The Boston Globe has gotten one advertiser to sponsor a private Slack channel it built to help small business owners share information and get answers to questions about things such as the Small Business Administration’s Paycheck Protection Program, and is talking to a second advertiser about building another one, Boston Globe Media chief commercial officer Kayvan Salmanpour said.

Time, which has focused much of its Time 100 Talks programming on how people are coping and recovering from coronavirus, has secured more than $1 million in sponsorship revenue for those talks over the past several weeks, global chief revenue officer Viktoria Degtar said. A separate collection of stories, “Apart, Not Alone,” about people who are helping people cope with the pandemic, landed State Farm as a sponsor.

A video series NowThis News launched last month, “In This Together,” which highlights the ways that people are getting through this, has attracted several sponsors.  

And later this month, Gannett will be launching a large package across its USA Today Network exploring the recovery of the American economy at both the national and the local level. Local editors have been encouraged to write op-eds about their commitment to their local communities, and to produce sidebars focused on the local economy, per Poynter’s Rick Edmonds.

Not every publisher is framing its pitches to advertisers in this way. While seemingly every advertiser’s message – and every publisher’s pitch – focused on themes like relief and support for frontline workers in late March and early April, a slightly narrower band of publishers can offer this kind of coverage to brands.

“I wouldn’t say it’s in every RFP,” said Steven Bloom, managing director of enterprise partnerships at Omnicom USA. “But there’s definitely a market for these. It’s a logical progression from the immediate relief [theme].”

Bloom said he’s noticed more advertisers investing in campaigns oriented around themes like recovery in the past few weeks. And while national advertisers are interested in spending, in the near term, the publishers that are best situated to win those budgets are those that can speak to local communities. “The recovery is going to be unequal,” Bloom said. “There’s going to be varying degrees of recovery [from market to market].”

In the early days following the spread of coronavirus, many advertisers paused their spending, in large part because the creative assets and campaigns they’d planned to roll out suddenly felt tone-deaf or inappropriate.

Once they came back, many settled on packages that focused on the heroes battling the virus.

Local publishers benefitted. A Boston Globe package saluting the nurses on the front lines of the effort drove more sponsorship revenue than any special package in the Globe’s history, Salmanpour said, partly because the Globe’s sales team was able to get both national and local advertisers involved.

“Anything that’s about supporting or highlighting an important community,” Salmanpour said. “Packaging it so there’s small price packages and large price packages, and having the whole team rally around it, and have a give-back element in it, that works.”

Over the past few weeks, however advertiser interest has shifted. “It’s not about the hero thing anymore,” said Josh Brandau, the chief revenue officer of the Los Angeles Times. “It’s about what we can do to reopen the economy.”

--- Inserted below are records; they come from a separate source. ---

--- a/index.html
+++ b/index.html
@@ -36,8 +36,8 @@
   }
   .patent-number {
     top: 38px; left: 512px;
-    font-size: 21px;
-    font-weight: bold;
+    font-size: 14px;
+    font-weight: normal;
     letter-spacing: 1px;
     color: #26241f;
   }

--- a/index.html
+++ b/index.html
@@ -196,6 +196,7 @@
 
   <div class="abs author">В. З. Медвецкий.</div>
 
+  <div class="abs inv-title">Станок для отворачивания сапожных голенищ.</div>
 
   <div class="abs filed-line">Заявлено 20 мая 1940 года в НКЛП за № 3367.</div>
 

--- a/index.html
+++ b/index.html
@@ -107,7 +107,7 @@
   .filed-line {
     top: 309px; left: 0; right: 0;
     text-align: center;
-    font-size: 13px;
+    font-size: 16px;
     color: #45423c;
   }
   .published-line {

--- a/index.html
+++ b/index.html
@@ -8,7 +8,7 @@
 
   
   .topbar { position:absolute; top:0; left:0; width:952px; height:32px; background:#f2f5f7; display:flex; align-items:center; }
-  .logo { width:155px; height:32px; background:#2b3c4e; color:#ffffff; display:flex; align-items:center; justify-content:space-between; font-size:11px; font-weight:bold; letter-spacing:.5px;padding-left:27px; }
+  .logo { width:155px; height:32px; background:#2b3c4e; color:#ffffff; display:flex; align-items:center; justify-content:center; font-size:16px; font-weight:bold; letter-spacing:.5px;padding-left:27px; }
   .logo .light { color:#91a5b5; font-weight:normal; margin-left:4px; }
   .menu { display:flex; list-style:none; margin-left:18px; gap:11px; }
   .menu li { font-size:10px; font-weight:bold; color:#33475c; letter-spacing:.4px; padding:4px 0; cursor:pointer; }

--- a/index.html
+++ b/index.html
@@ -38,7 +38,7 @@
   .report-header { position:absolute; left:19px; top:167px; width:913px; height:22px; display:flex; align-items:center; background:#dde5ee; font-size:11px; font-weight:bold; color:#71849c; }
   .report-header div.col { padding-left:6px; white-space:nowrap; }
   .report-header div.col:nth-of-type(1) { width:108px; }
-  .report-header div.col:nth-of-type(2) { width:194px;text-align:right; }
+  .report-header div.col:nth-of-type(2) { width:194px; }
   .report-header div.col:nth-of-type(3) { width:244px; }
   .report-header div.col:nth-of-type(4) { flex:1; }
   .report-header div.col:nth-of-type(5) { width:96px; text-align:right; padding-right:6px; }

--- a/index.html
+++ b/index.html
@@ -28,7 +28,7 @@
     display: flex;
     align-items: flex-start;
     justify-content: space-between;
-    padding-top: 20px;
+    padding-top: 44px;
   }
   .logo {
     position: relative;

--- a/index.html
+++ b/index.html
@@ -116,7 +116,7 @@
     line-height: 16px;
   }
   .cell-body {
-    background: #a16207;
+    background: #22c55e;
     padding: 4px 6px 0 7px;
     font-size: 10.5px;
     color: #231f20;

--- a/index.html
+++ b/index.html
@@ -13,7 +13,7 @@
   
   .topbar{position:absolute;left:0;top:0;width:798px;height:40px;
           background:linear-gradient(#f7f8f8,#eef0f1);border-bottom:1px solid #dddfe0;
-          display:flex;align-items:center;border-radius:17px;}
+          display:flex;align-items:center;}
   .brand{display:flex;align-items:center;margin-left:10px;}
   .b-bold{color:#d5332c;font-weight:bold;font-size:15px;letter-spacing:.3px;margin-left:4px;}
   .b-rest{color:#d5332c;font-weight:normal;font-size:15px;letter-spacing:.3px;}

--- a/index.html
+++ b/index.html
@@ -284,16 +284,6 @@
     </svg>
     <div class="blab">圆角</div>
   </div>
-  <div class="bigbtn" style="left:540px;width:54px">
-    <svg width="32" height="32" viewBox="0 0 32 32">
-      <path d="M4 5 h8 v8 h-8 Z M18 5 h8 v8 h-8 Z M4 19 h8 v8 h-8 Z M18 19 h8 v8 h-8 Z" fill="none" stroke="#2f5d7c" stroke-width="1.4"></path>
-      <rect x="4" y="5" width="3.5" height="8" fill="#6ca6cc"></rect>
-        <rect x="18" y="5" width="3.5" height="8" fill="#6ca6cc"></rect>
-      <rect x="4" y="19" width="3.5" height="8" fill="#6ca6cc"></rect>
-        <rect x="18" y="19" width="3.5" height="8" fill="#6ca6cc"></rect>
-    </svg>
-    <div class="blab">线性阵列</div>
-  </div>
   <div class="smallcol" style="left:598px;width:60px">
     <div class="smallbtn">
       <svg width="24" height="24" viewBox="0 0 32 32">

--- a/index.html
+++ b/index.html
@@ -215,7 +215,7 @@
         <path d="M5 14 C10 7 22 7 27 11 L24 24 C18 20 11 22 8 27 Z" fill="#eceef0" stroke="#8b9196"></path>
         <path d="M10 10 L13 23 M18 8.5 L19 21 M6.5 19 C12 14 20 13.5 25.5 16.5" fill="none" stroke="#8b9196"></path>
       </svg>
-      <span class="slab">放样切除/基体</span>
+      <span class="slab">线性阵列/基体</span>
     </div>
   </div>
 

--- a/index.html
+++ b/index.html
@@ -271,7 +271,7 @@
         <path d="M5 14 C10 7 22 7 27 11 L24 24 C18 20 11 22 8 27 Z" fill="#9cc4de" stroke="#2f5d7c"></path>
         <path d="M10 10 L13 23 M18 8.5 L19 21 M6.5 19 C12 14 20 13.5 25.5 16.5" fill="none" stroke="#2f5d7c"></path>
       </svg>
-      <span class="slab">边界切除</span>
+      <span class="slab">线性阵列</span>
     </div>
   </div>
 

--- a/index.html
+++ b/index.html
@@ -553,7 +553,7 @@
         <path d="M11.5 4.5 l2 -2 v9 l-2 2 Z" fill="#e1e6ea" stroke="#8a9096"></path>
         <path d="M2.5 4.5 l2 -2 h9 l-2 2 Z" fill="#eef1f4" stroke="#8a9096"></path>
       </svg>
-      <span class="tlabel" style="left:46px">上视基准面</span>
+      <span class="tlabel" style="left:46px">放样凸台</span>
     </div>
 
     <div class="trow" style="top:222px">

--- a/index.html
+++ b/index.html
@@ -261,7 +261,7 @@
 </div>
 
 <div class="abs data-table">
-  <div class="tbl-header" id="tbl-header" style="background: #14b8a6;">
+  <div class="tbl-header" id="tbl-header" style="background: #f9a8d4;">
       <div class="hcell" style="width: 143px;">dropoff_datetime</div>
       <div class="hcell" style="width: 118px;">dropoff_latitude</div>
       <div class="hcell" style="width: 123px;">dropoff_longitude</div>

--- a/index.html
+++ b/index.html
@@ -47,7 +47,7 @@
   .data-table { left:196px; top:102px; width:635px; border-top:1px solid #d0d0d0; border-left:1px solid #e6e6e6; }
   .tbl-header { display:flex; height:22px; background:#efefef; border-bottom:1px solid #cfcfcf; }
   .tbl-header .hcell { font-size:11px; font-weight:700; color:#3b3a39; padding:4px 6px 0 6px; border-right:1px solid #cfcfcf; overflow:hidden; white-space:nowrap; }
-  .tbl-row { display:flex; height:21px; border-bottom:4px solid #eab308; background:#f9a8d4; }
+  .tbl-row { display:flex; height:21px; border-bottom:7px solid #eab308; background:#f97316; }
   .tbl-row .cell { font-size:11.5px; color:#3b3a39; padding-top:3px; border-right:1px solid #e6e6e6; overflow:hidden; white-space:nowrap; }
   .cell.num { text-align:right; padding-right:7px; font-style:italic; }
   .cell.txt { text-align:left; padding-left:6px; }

Brandau said that a number of categories that had paused their spending, such as automotive, have begun to come back, and they are most interested in campaigns that explain what is going on. “It’s almost an awareness thing,” Brandau said. “It’s more, ‘Here’s what we’ve done to make this safe.’”

That service-oriented goal also allows some publishers to frame themselves as providing service and value to their readers. “No brand has come to us asking about ‘recovery and rallying,’” said Viktoria Degtar, Time’s global chief revenue officer. “We have been in the market ensuring that brands see the value or utility we provide them.”

In the case of Time’s coronavirus newsletter, for example, Goldman Sachs had a great deal of branded content that it wanted to distribute, and the newsletter provided a great vehicle and environment for that content, Degtar said.

The publishers that are able to whip up sponsorship opportunities quickly will benefit most, at a moment when brands are trying to be nimble in their ad spending.

“In this environment, we need to reevaluate the speed at which our team receives, responds and creates opportunities,” Degtar said. “What was a year is now a month, what was a week is now a day, what was a day is now a few hours.”